Woodland in north of England

Greno Woods is a 178 hectare area of ancient woodland and nature reserve located north of Grenoside village, a suburb of Sheffield, South Yorkshire, England. Previously used as a quarry, hunting ground, and for commercial forestry; it is now used for recreational walking, jogging and mountain biking.

==Ecology==
The woodland existed as early as 1600, some its oldest trees include oak, beech and sweet chestnut.

Scots pine and larch were planted when the woods were used for commercial forestry in the 19th century. Non-native conifers were planted in the 1950s but Sheffield Wildlife Trust now have a program of felling the conifer plantations and encouraging more of the native broad-leaf trees. 24 disease-resistant English elms were planted in 2018, as part of an initiative to combat dutch elm disease.

A spring 2015 survey by RSPB observed a variety of birds in Greno Woods including wrens, robins, chaffinches, blue tits, great spotted woodpeckers, great tits and spotted flycatchers.
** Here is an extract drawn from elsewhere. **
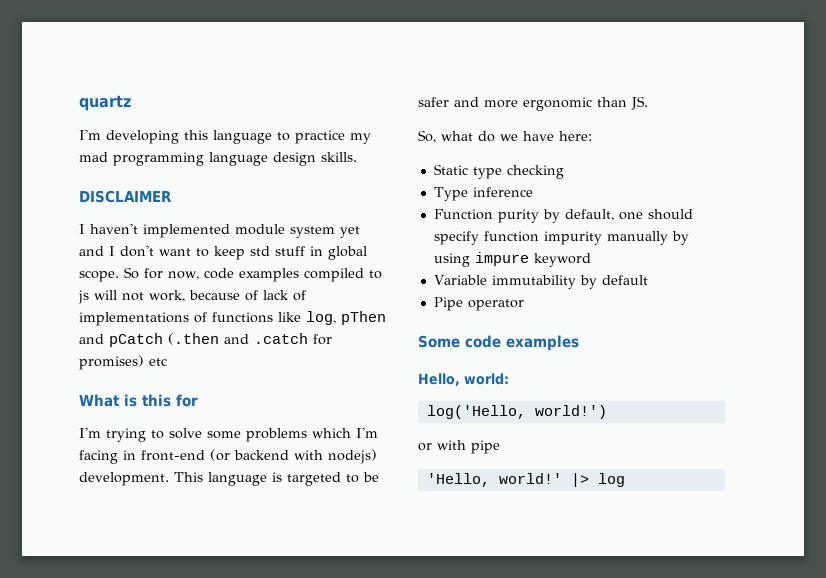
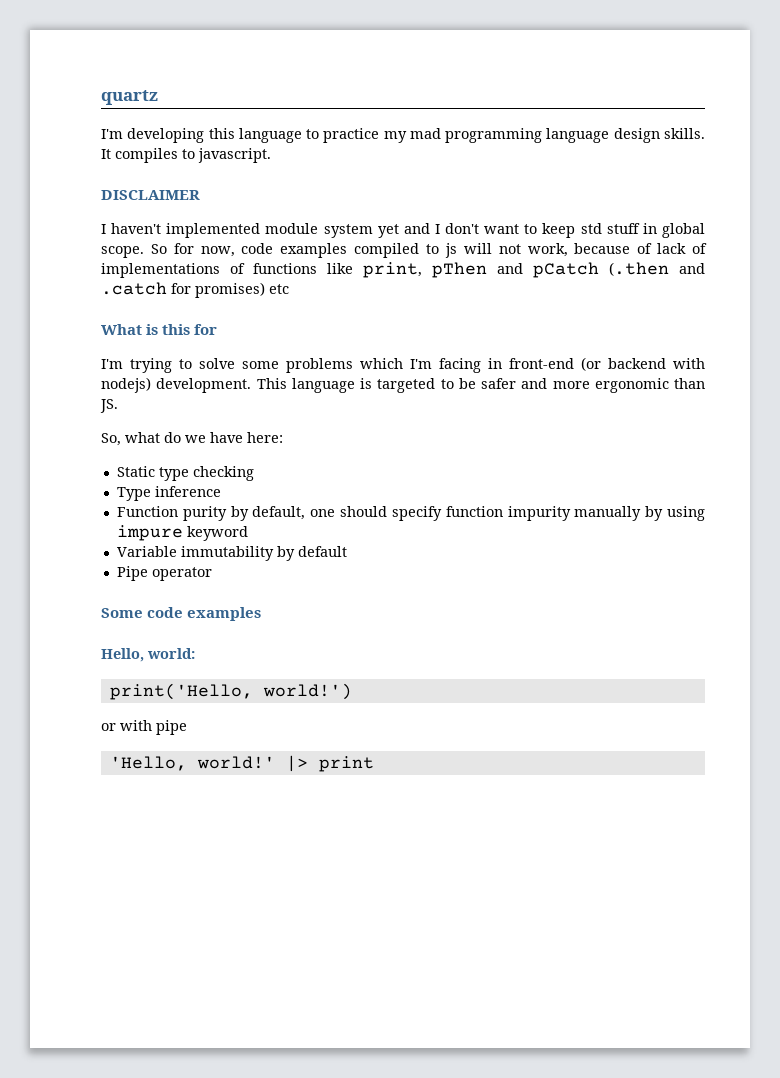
(357, 157) none -> [101,148,271,163] It compiles to javascript.
[306,311,336,325] log, -> [363,262,422,278] print,
[426,405,526,419] log('Hello, -> [109,683,253,700] print('Hello,
[597,473,625,487] log -> [318,756,374,772] print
The woods are also a habitat for badgers, roe deer, brown hares and common lizards. Wildflowers including bluebell, ramsons and greater stitchwort are also found there.

==Uses==
Greno Woods was used for the quarrying of Grenoside Sandstone, as a hunting ground for deer, and for commercial forestry in the 19th century.

Modern-day uses are mostly recreational: Greno Woods is a popular spot for walking and jogging. It is located on the Trans Pennine Trail and features many footpaths and bridleways. In 2018 an 'Enchanted Forest Trail' was constructed, with the intention of encouraging toddlers and young children to explore nature.

Greno Woods also hosts a popular mountain biking event, 'Peaty's Steel City Downhill', founded by professional biker Steve Peat.